Но Стах знает Тима, знает всяким — маленьким испуганным мальчиком, ледяным старшеклассником и обычным Тимом, у которого можно выудить улыбку… Так вот, это обычный Тим. Самый обычный, в хорошие спокойные дни.
VII
Все воскресенье Стах делает вид, что готовится к олимпиаде. Но он, конечно, ни к чему не готовится. Он утешает себя тем, что остынет. Он остынет.
Только это ничего не изменит. Не того, что уже было. Теперь Стах в курсе, какой Тим. О чем он пишет своей арабской вязью в пухлых тетрадях, где вместо закладки — их записки и его, Стаха, имя. Или что у Тима вся комната в его моделях самолетов, а Ил под лампой, стоит нагретый желтым светом и заклеенный пластырями. Стах в курсе: этот желтый свет не гаснет по ночам.
Он много о чем в курсе — и обо всем пытается забыть.
У них все в порядке.
Это выбивает Стаха из колеи больше, чем все остальное.
VIII
В понедельник Стах идет на олимпиаду — и мир, как видится, не падает.
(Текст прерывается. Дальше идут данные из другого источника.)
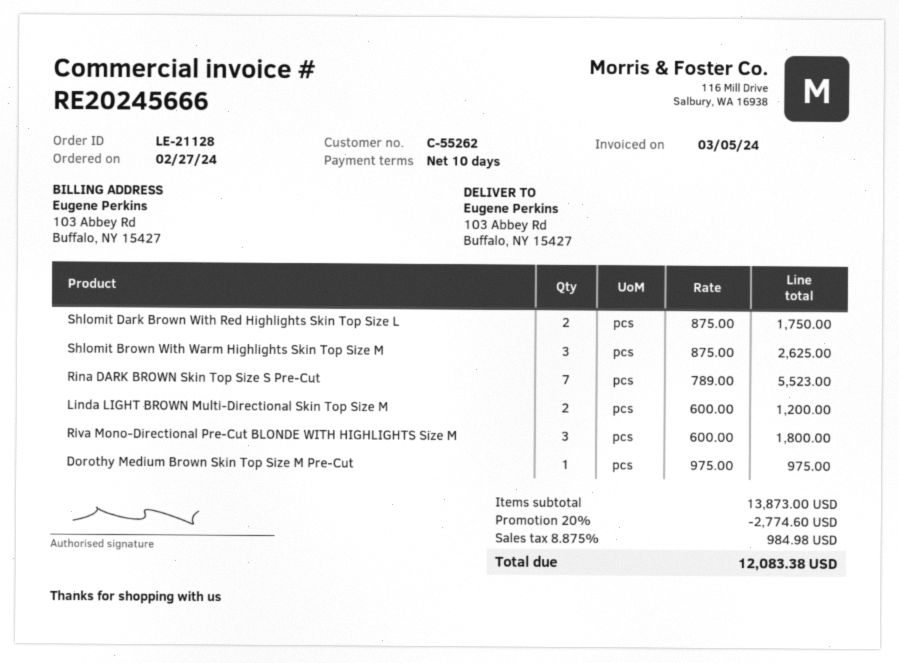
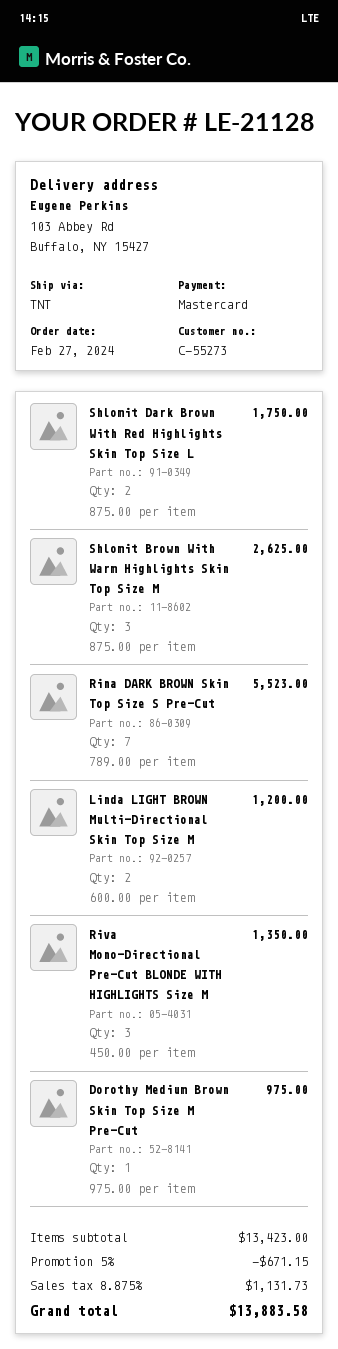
customer number: C-55262 -> C-55273
Riva Mono-Directional Pre-Cut BLONDE WITH HIGHLIGHTS Size M: 3 x 600.00 = 1800.00 -> 3 x 450.00 = 1350.00
subtotal: 13873.00 -> 13423.00
discount: 20% = 2774.60 -> 5% = 671.15
tax: 8.875% = 984.98 -> 8.875% = 1131.73
total: 12083.38 -> 13883.58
Только солнце не светит. Но… полярная ночь — Стах без претензий.
IX
Во вторник, когда они занимаются физикой, Тим двигает книгу. В ней лежит записка. Стах хочет в ней найти ответ и читает, толком не сняв рюкзака.
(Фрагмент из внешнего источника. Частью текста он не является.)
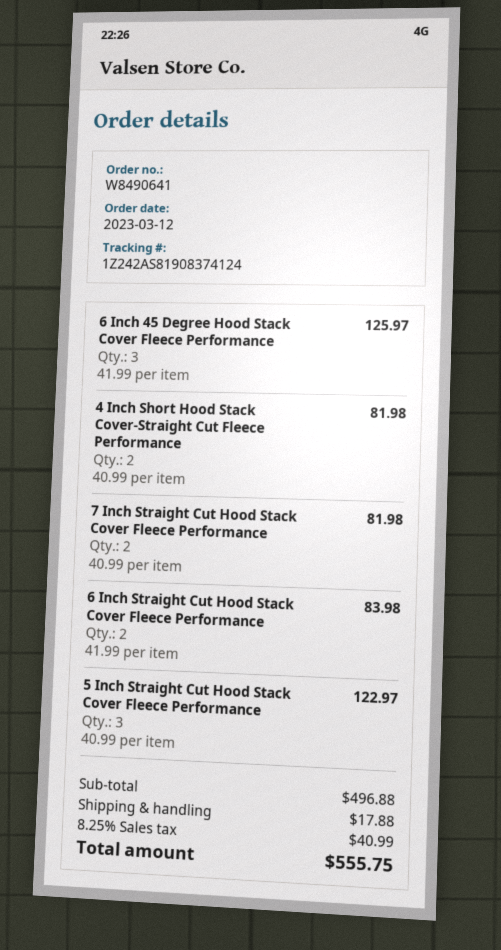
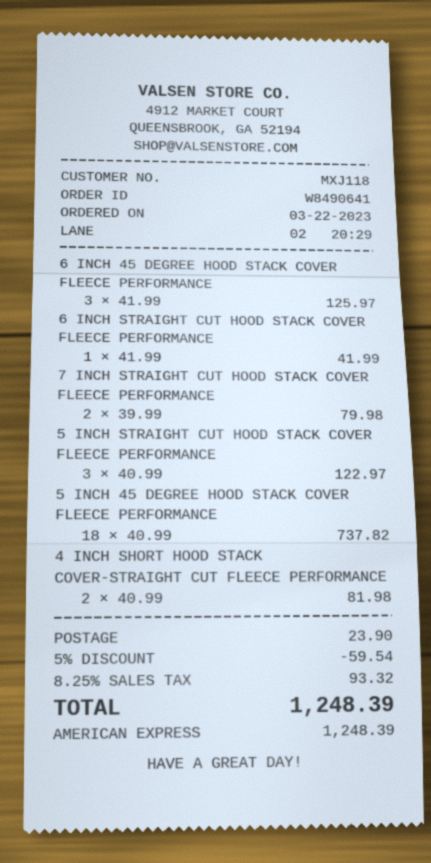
order date: 2023-03-12 -> 2023-03-22
7 Inch Straight Cut Hood Stack Cover Fleece Performance: 2 x 40.99 = 81.98 -> 2 x 39.99 = 79.98
6 Inch Straight Cut Hood Stack Cover Fleece Performance: 2 x 41.99 = 83.98 -> 1 x 41.99 = 41.99
5 INCH 45 DEGREE HOOD STACK COVER FLEECE PERFORMANCE: none -> 18 x 40.99 = 737.82
discount: none -> 5% = 59.54
shipping: 17.88 -> 23.90
tax: 8.25% = 40.99 -> 8.25% = 93.32
total: 555.75 -> 1248.39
Я понял, почему взрослые бывают несчастные, из тех, что похожи на злых, но на самом деле — несчастные, как Булгаков писал¹, у них, наверное, просто очень много „больших надежд‟… от них, кажется, и есть все отчаяние.
А книга о мальчике, который не хотел поддаваться тому, что люди принимают за взросление², и, несмотря ни на что, сохранил доброе сердце³.
Т.
Стах поднимает взгляд на Тима: тот не ждет, не наблюдает. Он складывает что-то из бумаги. Ловкие паучьи пальцы неторопливо ворочают листок и проглаживают сгибы.
Тим заканчивает и двигает Стаху журавлика.
Стах хочет улыбнуться, но только криво усмехается.
Он падает на стул, он закрывается от Тима рукой.
Ему бы надо вскочить с места и сбежать от всего, что между ними происходит, от всего, что происходит у него к Тиму — и от всего, что делает Тима таким, какой он есть.
Стах достает учебник по физике за десятый и открывает тетрадь.